Il che, fra l’altro, corrisponde al nostro comune metodo di fare i calcoli, il quale procede per tre cifre e non per due né per cinque. I prezzi non avrebbero ragione di variare al di là dei soliti prezzi in lire. Se il venditore chiede 2 scudi per una merce sin qui valutata 1.000 lire, il compratore subito obbietta: perché i prezzi sono aumentati? Non ho pagato ieri 1.000, che sono 1 scudo, come è stampato sul biglietto medesimo? Perché uno scudo di più, ossia 1.000 lire di più?

 

 

Tutto sommato, parmi che l’uso facoltativo dello scudo sia atto a risolvere, col minimo di attrito, il problema di prestigio e di comodità della unità monetaria italiana.
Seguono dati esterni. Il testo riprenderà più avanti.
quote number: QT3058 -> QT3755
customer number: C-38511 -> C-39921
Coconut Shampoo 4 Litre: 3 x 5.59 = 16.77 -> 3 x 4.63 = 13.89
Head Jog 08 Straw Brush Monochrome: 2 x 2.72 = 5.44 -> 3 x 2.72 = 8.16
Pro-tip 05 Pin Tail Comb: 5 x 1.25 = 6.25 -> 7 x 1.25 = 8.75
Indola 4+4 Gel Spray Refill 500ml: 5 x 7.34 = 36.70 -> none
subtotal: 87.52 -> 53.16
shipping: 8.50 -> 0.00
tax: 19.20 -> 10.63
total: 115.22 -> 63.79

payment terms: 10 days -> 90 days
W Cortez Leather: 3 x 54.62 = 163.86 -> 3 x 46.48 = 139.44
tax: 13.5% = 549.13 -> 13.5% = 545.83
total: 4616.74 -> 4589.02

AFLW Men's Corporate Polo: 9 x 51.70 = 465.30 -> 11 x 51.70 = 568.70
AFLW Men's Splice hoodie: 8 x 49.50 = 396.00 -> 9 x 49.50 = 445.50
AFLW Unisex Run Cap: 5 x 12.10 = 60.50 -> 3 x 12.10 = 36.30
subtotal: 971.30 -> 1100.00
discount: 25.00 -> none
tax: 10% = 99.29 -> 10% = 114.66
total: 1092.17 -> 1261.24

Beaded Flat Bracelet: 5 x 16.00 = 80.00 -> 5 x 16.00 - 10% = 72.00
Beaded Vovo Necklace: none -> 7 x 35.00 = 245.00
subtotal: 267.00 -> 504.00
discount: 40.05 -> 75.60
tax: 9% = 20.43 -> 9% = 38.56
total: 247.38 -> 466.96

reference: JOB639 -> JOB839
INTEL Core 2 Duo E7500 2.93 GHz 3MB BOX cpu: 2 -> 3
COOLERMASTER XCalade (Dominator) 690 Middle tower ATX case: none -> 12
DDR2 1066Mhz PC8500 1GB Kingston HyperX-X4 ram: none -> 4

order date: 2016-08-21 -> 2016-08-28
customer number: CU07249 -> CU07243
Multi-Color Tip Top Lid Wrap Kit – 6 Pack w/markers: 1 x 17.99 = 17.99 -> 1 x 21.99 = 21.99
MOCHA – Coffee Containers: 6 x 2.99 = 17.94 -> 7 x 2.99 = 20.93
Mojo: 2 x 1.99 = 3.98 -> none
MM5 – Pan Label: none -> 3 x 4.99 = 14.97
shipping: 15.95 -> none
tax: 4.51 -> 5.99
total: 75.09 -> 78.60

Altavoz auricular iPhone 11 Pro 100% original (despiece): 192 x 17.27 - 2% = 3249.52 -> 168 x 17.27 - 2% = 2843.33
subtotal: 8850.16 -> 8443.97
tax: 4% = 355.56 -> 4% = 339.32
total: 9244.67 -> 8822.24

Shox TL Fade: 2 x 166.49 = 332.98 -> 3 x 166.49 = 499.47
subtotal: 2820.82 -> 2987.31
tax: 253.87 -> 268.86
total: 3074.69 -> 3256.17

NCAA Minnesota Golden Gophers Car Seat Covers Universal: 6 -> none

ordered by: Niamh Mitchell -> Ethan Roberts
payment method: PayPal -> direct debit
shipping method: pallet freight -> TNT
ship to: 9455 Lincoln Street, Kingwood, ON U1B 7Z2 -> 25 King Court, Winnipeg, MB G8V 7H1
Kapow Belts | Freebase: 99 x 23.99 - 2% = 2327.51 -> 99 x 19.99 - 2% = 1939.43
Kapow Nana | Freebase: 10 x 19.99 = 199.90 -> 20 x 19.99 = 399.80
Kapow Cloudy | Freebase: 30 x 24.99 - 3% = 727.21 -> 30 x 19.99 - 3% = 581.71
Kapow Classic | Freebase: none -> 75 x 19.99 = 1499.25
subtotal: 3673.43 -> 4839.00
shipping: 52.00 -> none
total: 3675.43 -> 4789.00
Ripeto che non si tratta di risolvere nessun problema di sostanza.

 

 

La sostanza si osserva mantenendo costante il potere d’acquisto della moneta; che è faccenda la quale dipende dalla sapienza, dalla prudenza, dalle doti di equilibrio, di manovra del governatore della Banca d’Italia e dei suoi collaboratori; e dipende in secondo luogo e massimamente dall’attitudine e fermezza di carattere dei governanti del tempo, i quali sappiano nel tempo stesso mantenere l’equilibrio nelle entrate e nelle spese pubbliche e queste proporzionarle al reddito nazionale.

 

 

Che se queste qualità non sono mantenute salde, non giovano i nomi di lire e di scudi, di dollari, di marchi e di sterline. Qualunque sia il nome, le cose possono prosperare od andare alla gran diavola.